In the movie, Kissy is played by Mie Hama. She was originally cast to be played by Akiko Wakabayashi; however, Hama had trouble learning English for the much bigger role of Aki, so the two decided to swap their roles. When Hama became ill during shooting, Sean Connery's wife Diane Cilento doubled for her in the swimming sequence. Her lines were dubbed by Nikki van der Zyl.

==Cultural impact==
A limited number of Kissy Suzuki dolls were produced in 1967; today, these dolls are valuable on the collector market.

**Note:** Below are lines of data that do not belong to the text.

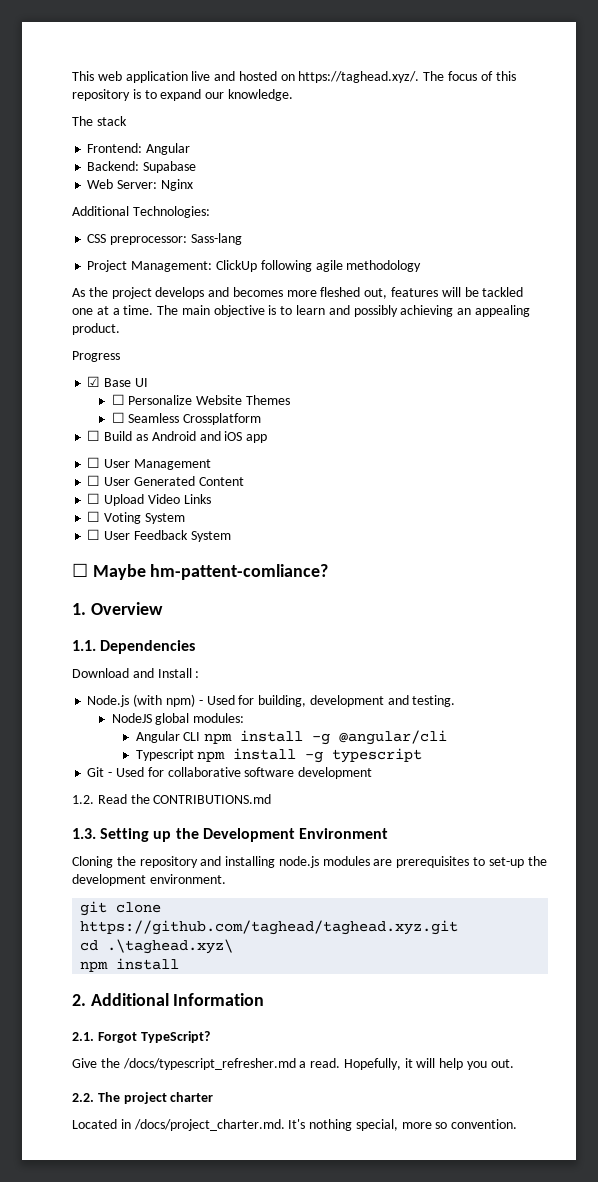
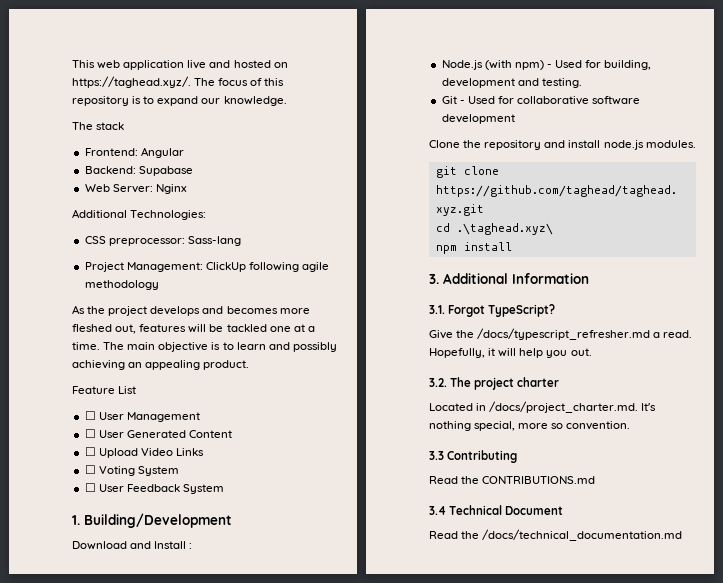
[72,351,120,362] [87,376,148,387] [111,394,290,405] [111,412,262,425] [87,430,268,443] Progress // ☑ Base UI // ☐ Personalize Website Themes // ☐ Seamless Crossplatform // ☐ Build as Android and iOS app -> [72,386,137,394] Feature List
[72,563,329,580] [72,602,163,615] [72,640,196,654] ☐ Maybe hm-pattent-comliance? // 1. Overview // 1.1. Dependencies -> [72,513,232,528] 1. Building/Development
[111,713,245,725] [135,730,448,745] [135,748,423,763] // NodeJS global modules: // Angular CLI npm install -g @angular/cli // Typescript npm install -g typescript -> (582, 83) none
[72,794,272,804] [72,828,388,842] [72,856,547,868] [72,874,226,886] 1.2. Read the CONTRIBUTIONS.md // 1.3. Setting up the Development Environment // Cloning the repository and installing node.js modules are prerequisites to set-up the development environment. -> [429,140,696,150] Clone the repository and install node.js modules.
[72,994,86,1006] 2. -> [429,274,439,284] 3.
[72,1032,94,1041] 2.1. -> [429,305,445,314] 3.1.
[72,1093,94,1102] 2.2. -> [429,378,447,387] 3.2.
(518, 1124) none -> [429,450,518,463] [429,476,596,484] [429,505,564,515] [429,529,683,541] // 3.3 Contributing // Read the CONTRIBUTIONS.md // 3.4 Technical Document // Read the /docs/technical_documentation.md

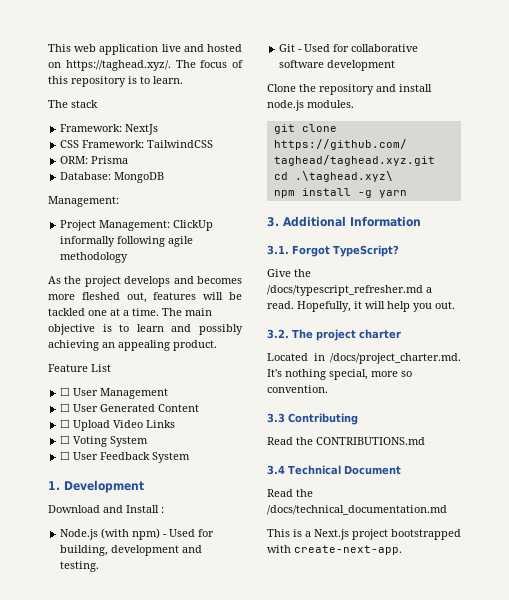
[157,96,287,106] expand our knowledge. -> [153,76,183,84] learn.
[84,147,184,158] [84,166,193,176] [84,184,187,194] [72,209,207,220] [84,236,241,246] Frontend: Angular // Backend: Supabase // Web Server: Nginx // Additional Technologies: // CSS preprocessor: Sass-lang -> [60,124,159,135] [60,140,214,148] [60,156,129,164] [60,172,165,183] [48,196,119,207] Framework: NextJs // CSS Framework: TailwindCSS // ORM: Prisma // Database: MongoDB // Management:
(246, 267) none -> [60,236,116,247] informally
[84,513,232,528] Building/Development -> [64,480,144,493] Development
(512, 246) none -> [357,190,407,198] -g yarn
(683, 535) none -> [267,529,461,540] [267,545,402,555] // This is a Next.js project bootstrapped with create-next-app.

Mie Hama also appeared in Playboy magazine in a 1967 nude pictorial "007's Oriental Eyefuls" as the first Asian woman to appear in the magazine, a source of controversy in Japan. Pajiba included Hama on the list of the 15 most embarrassing post-Bond roles for Bond Girls at number seven for King Kong Escapes.

UGO.com offered a mixed review of the character: "Although Mie Hama is attractive in her bikini, this also looks extremely out of place. Similarly inconsistent is her acting, which is charming but forgettable." In another article, UGO called her "sexy yet cute-as-a-kimono." A 2006 retrospective CBS featurette called her "stunning", ranking her as the 23rd best Bond girl. She also placed 18th on the list of the Best Bond girls by LIFE, while Fandango ranked her as 23rd. Yahoo! Movies had her name included in the 2012 list of the best Bond girl names.